*** Begin section ***

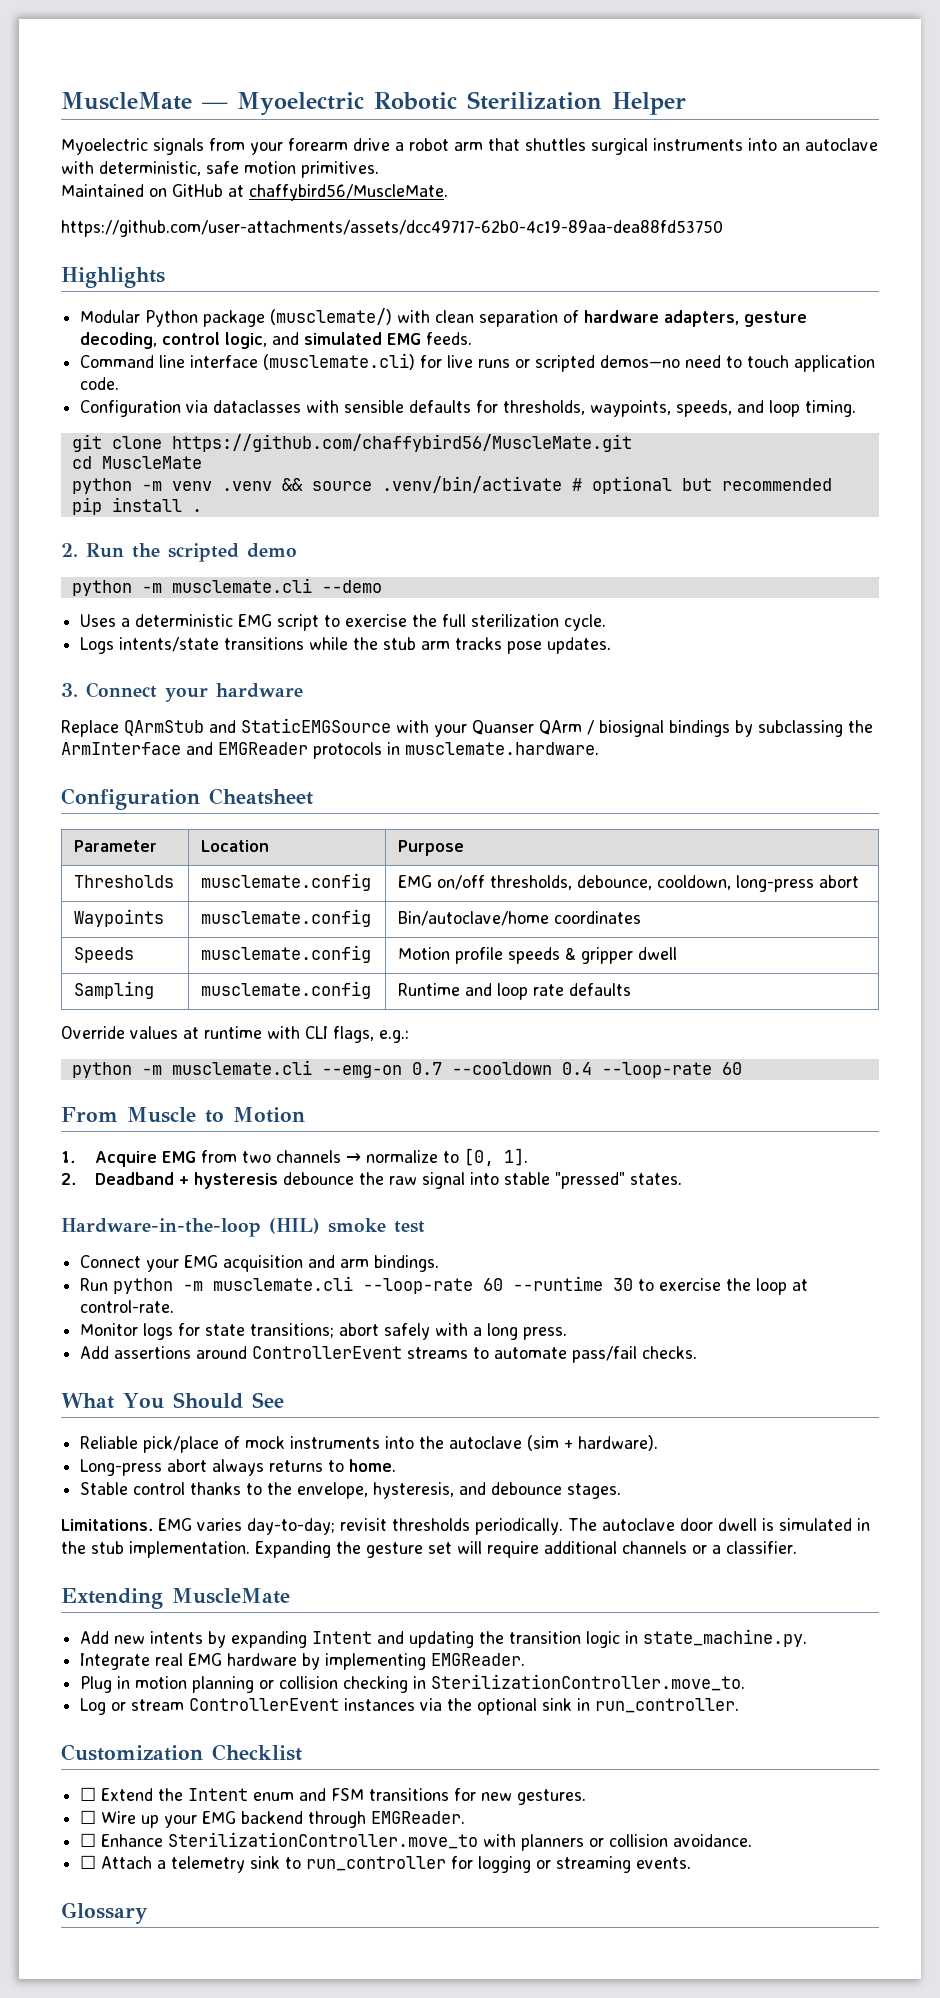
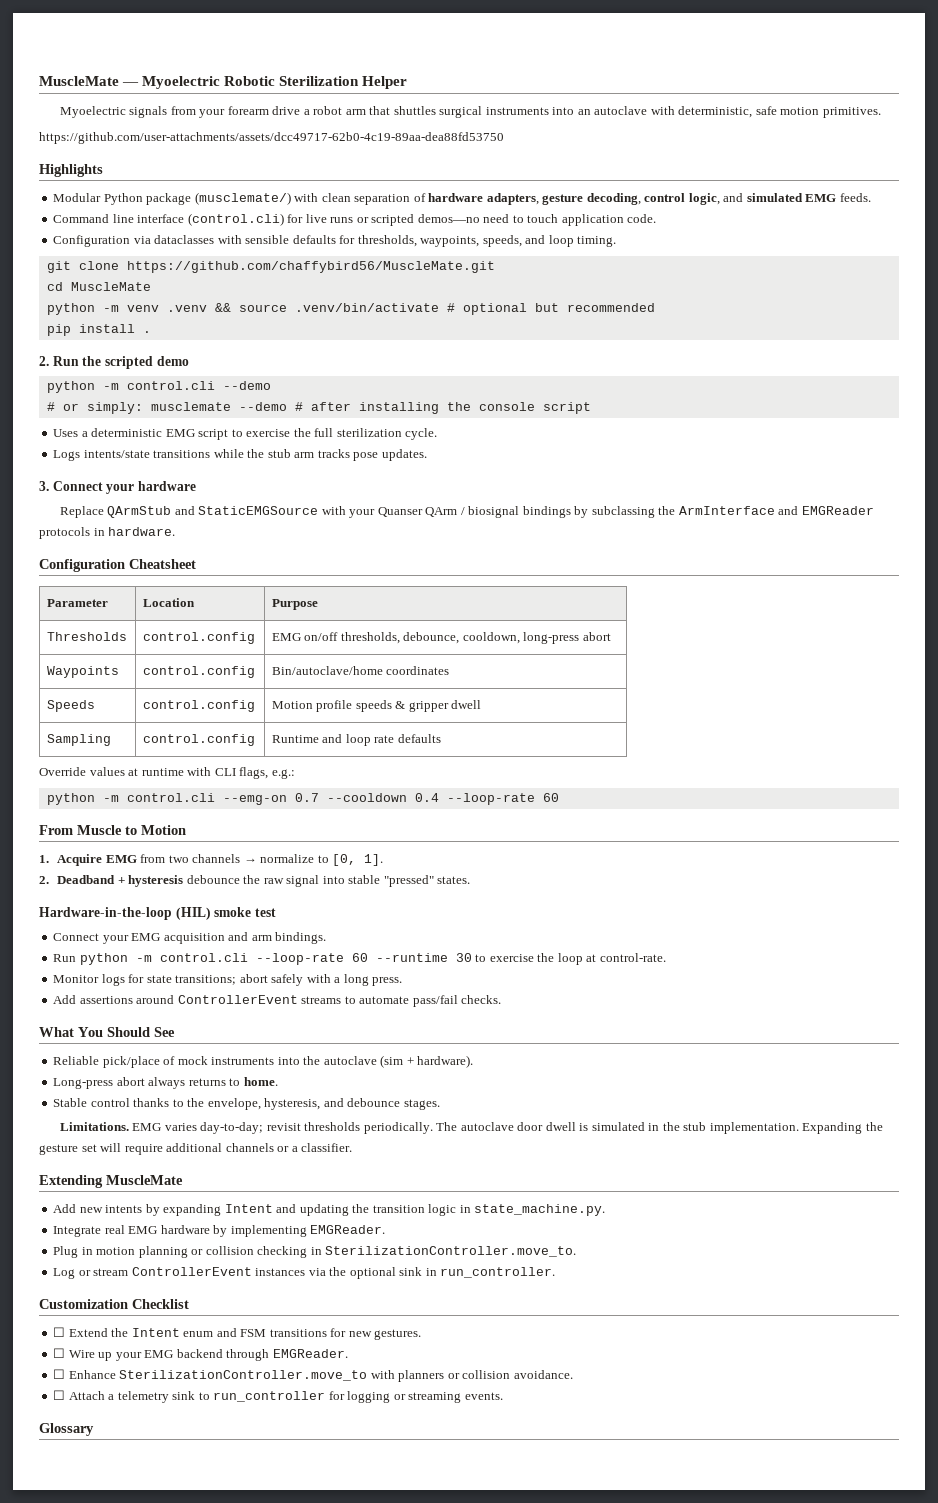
- Maintained on GitHub at chaffybird56/MuscleMate.
- Command line interface (musclemate.cli) for live runs or scripted demos—no need to touch application code.
+ Command line interface (control.cli) for live runs or scripted demos—no need to touch application code.
- python -m musclemate.cli --demo
+ python -m control.cli --demo
+ # or simply: musclemate --demo # after installing the console script
- Replace QArmStub and StaticEMGSource with your Quanser QArm / biosignal bindings by subclassing the ArmInterface and EMGReader protocols in musclemate.hardware.
+ Replace QArmStub and StaticEMGSource with your Quanser QArm / biosignal bindings by subclassing the ArmInterface and EMGReader protocols in hardware.
- Thresholds | musclemate.config | EMG on/off thresholds, debounce, cooldown, long-press abort
+ Thresholds | control.config | EMG on/off thresholds, debounce, cooldown, long-press abort
- Waypoints | musclemate.config | Bin/autoclave/home coordinates
+ Waypoints | control.config | Bin/autoclave/home coordinates
- Speeds | musclemate.config | Motion profile speeds & gripper dwell
+ Speeds | control.config | Motion profile speeds & gripper dwell
- Sampling | musclemate.config | Runtime and loop rate defaults
+ Sampling | control.config | Runtime and loop rate defaults
- python -m musclemate.cli --emg-on 0.7 --cooldown 0.4 --loop-rate 60
+ python -m control.cli --emg-on 0.7 --cooldown 0.4 --loop-rate 60
- Run python -m musclemate.cli --loop-rate 60 --runtime 30 to exercise the loop at control-rate.
+ Run python -m control.cli --loop-rate 60 --runtime 30 to exercise the loop at control-rate.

*** End section ***

The task =>
Report how many lines of the entries include the word "Motion", and let the number stand alone.

Exercise answer =>
2